Officer Olivares was the undercover "dealer" that evening. He testified that Wiley and another man approached him and wanted to buy cocaine. Officer Olivares then sold Wiley some cocaine. The transaction "was really quick," and Wiley glanced briefly at the cocaine during the transaction.
Officer Myer observed the transaction. He testified that he recognized Wiley's friend as a person he had previously had contacts with in "narcotics situations." He further testified that during the transaction, Wiley's friend stepped away and looked left and right and up and down the street. The transaction was videotaped, and the tape was played for the jury.
On cross examination, Myer testified that "bunk" is a substance that resembles cocaine but is not cocaine or a controlled substance. He conceded that he cannot always tell the difference between real and "bunk" cocaine, and that some dealers sell "bunk." On redirect, he stated that buyers do not, in his experience, go out looking for "bunk" because they want narcotics to use.
One of the arresting officers testified that immediately following the transaction, he saw Wiley jaywalking across the street. When the officer exited his car, Wiley ran "a little bit faster across the intersection." The officer chased Wiley across the intersection, grabbed him, and told him he was a police officer. Another arresting officer testified that the officers ordered Wiley to get down on the ground after they identified themselves, but he did not comply.

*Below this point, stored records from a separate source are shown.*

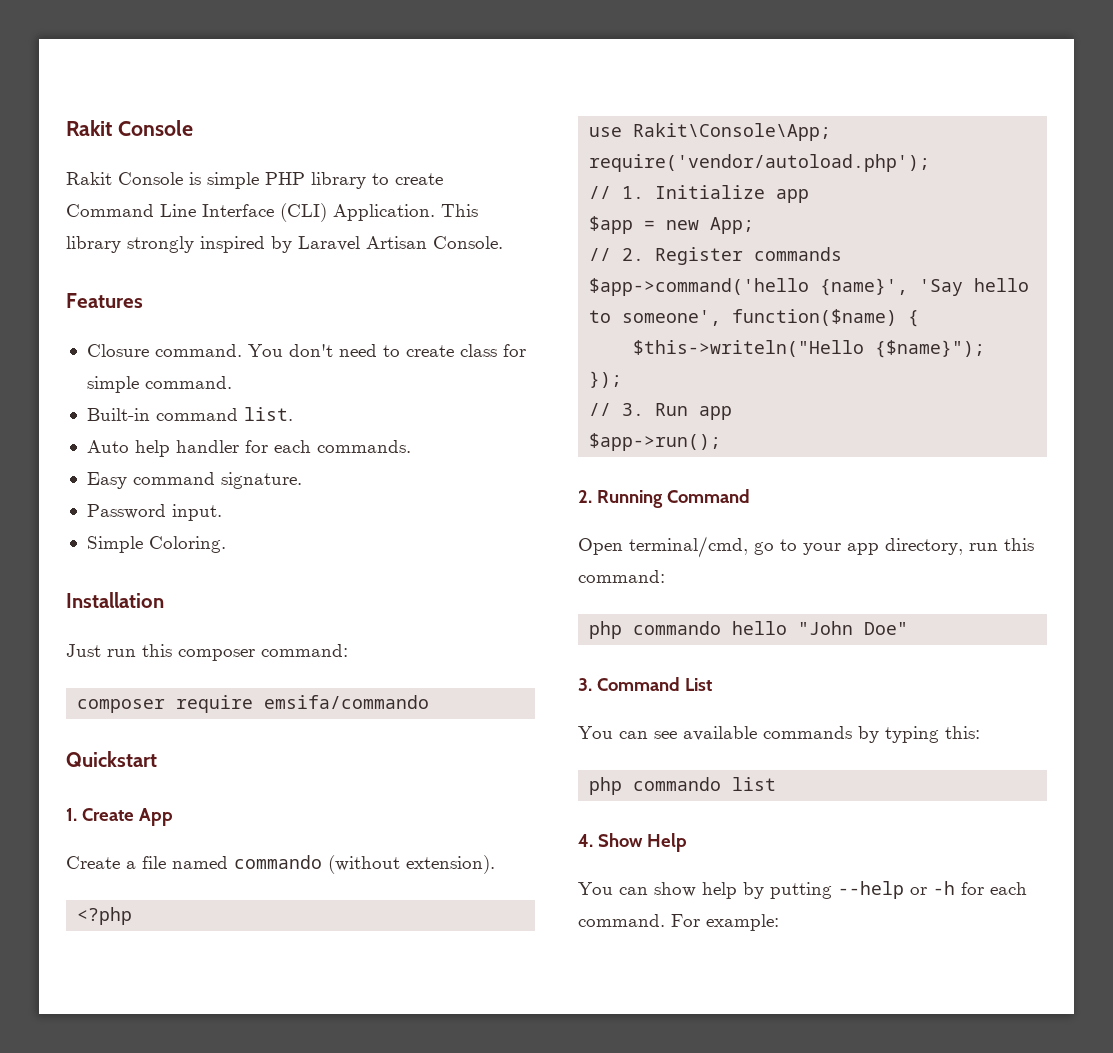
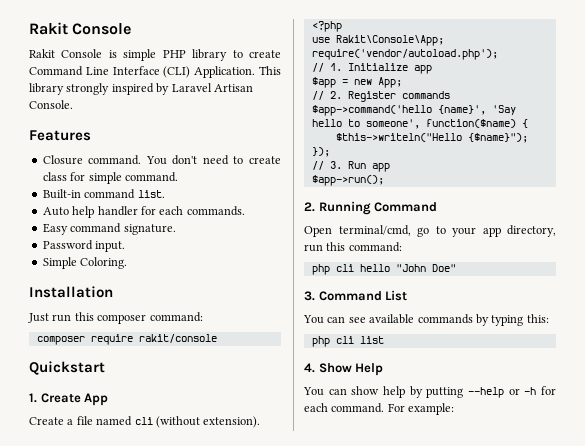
[264,695,430,709] emsifa/commando -> [138,334,217,343] rakit/console
[234,855,322,869] commando -> [134,417,153,425] cli
[633,621,722,635] commando -> [335,264,354,272] cli
[633,777,722,791] commando -> [335,336,354,344] cli

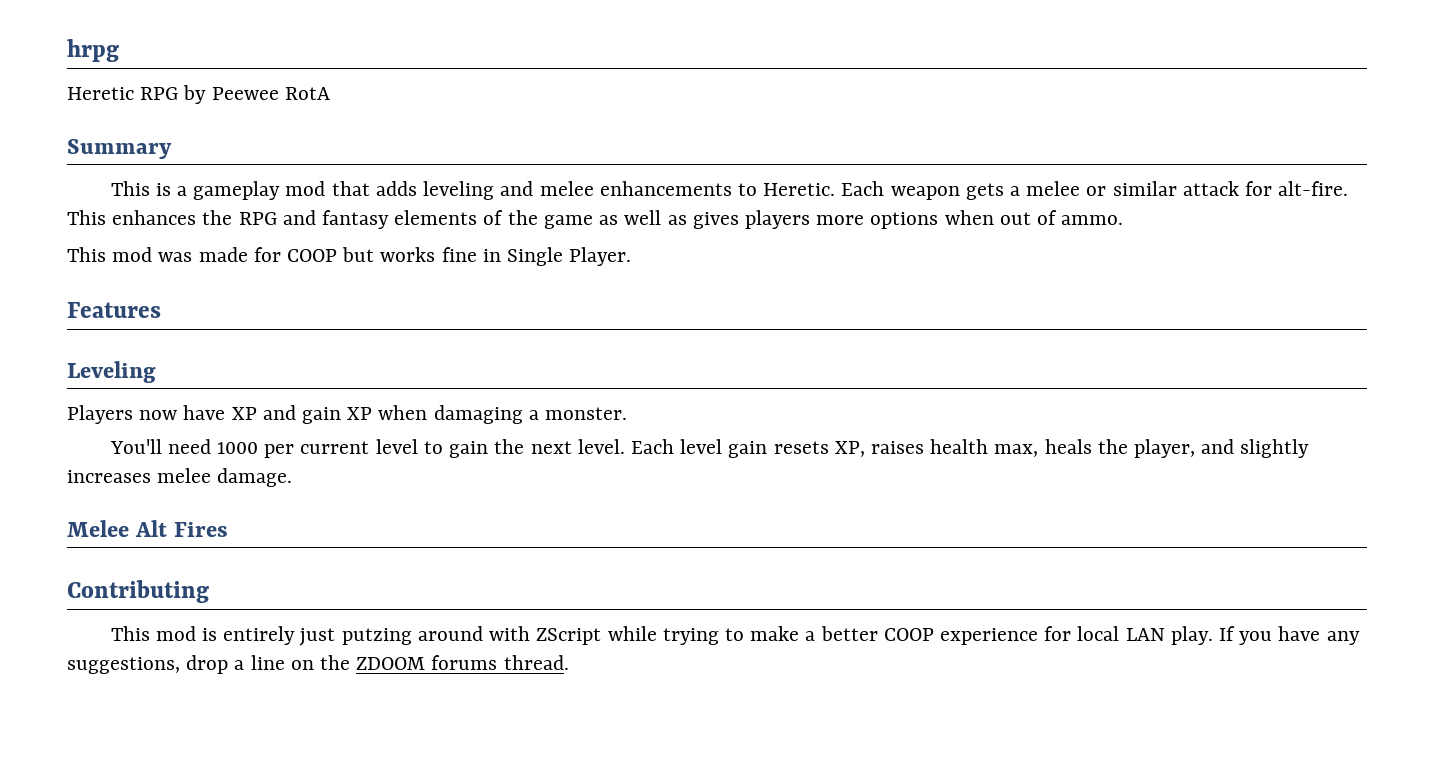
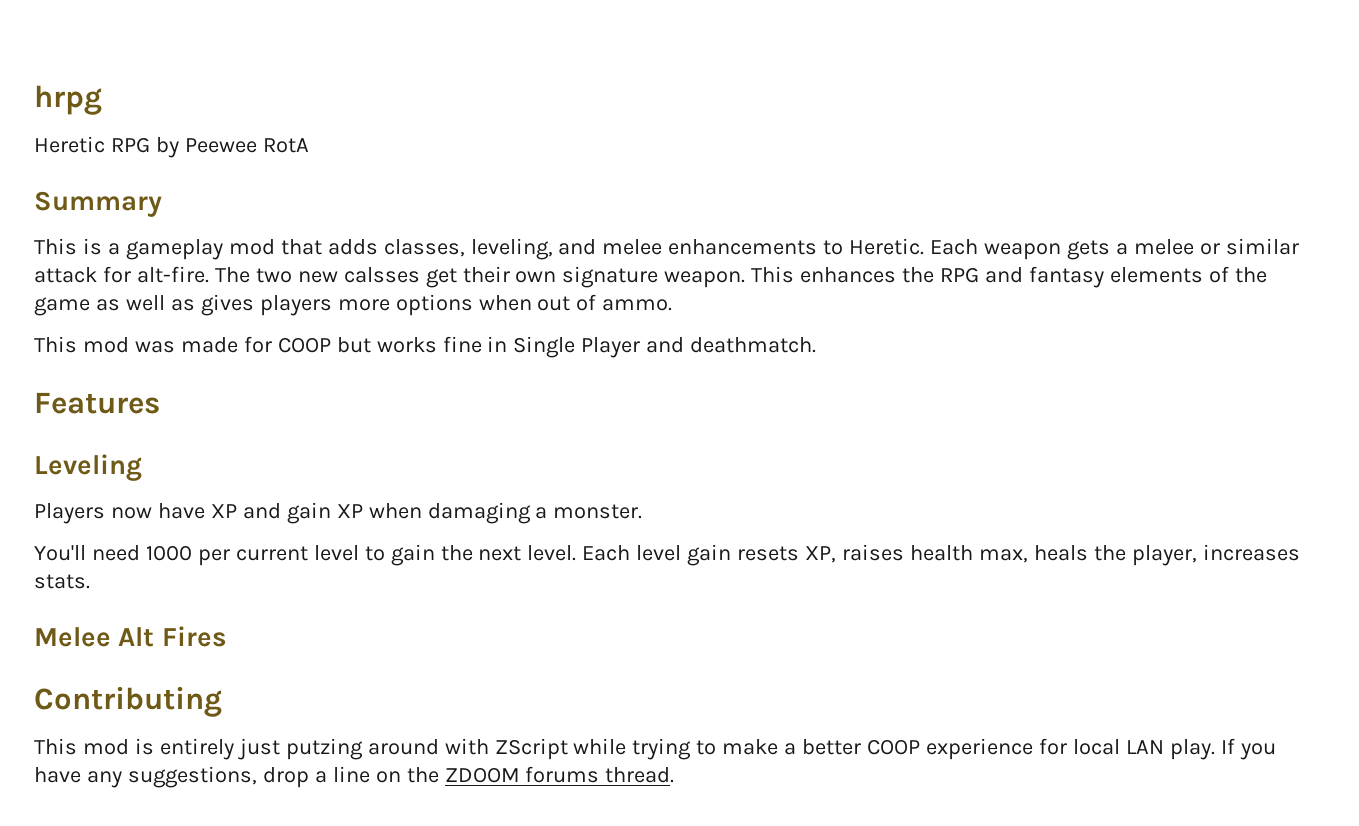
[423,181,495,200] leveling -> [383,238,553,260] classes, leveling,
(1349, 188) none -> [214,266,746,288] The two new calsses get their own signature weapon.
[569,247,632,266] Player. -> [581,337,817,358] Player and deathmatch.
[1201,439,1310,458] [67,468,293,487] and slightly increases melee damage. -> [1202,544,1300,561] [34,574,90,589] increases stats.

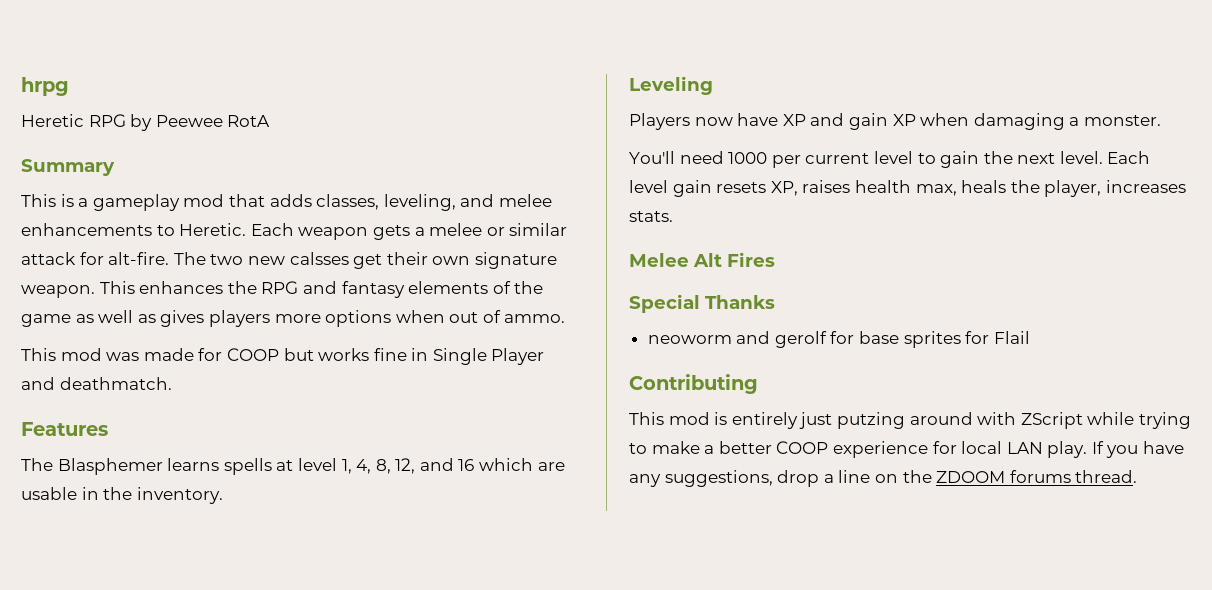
(160, 403) none -> [21,458,565,475] [21,487,223,504] // The Blasphemer learns spells at level 1, 4, 8, 12, and 16 which are usable in the inventory.
(227, 636) none -> [629,294,775,313] [647,331,1030,348] // Special Thanks // neoworm and gerolf for base sprites for Flail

According to the arresting officers, Wiley struggled upon apprehension, but the officers eventually forced him to the ground. Once Wiley was on the ground, one of the officers noticed suspected narcotics in his hand. The narcotics were stuck to his hand and he was trying to get rid of them. They eventually came loose and rolled under Wiley's chin. Wiley then attempted to get the bindle in his mouth. The officers felt Wiley was trying to swallow the bindle, so they applied an anti-swallowing hold. One of them testified that swallowing narcotics is a common response of suspects in such situations.
Wiley testified that he was waiting at a bus stop when he ran into his friend. The friend told him that there were police officers in the area selling drugs, and that he had seen them sell drugs to someone who was arrested. Wiley's friend "was pretty convinced" that Officer Olivares was a police officer because he was "neat and healthy and well fed." He also believed the officer/dealer was selling "bunk."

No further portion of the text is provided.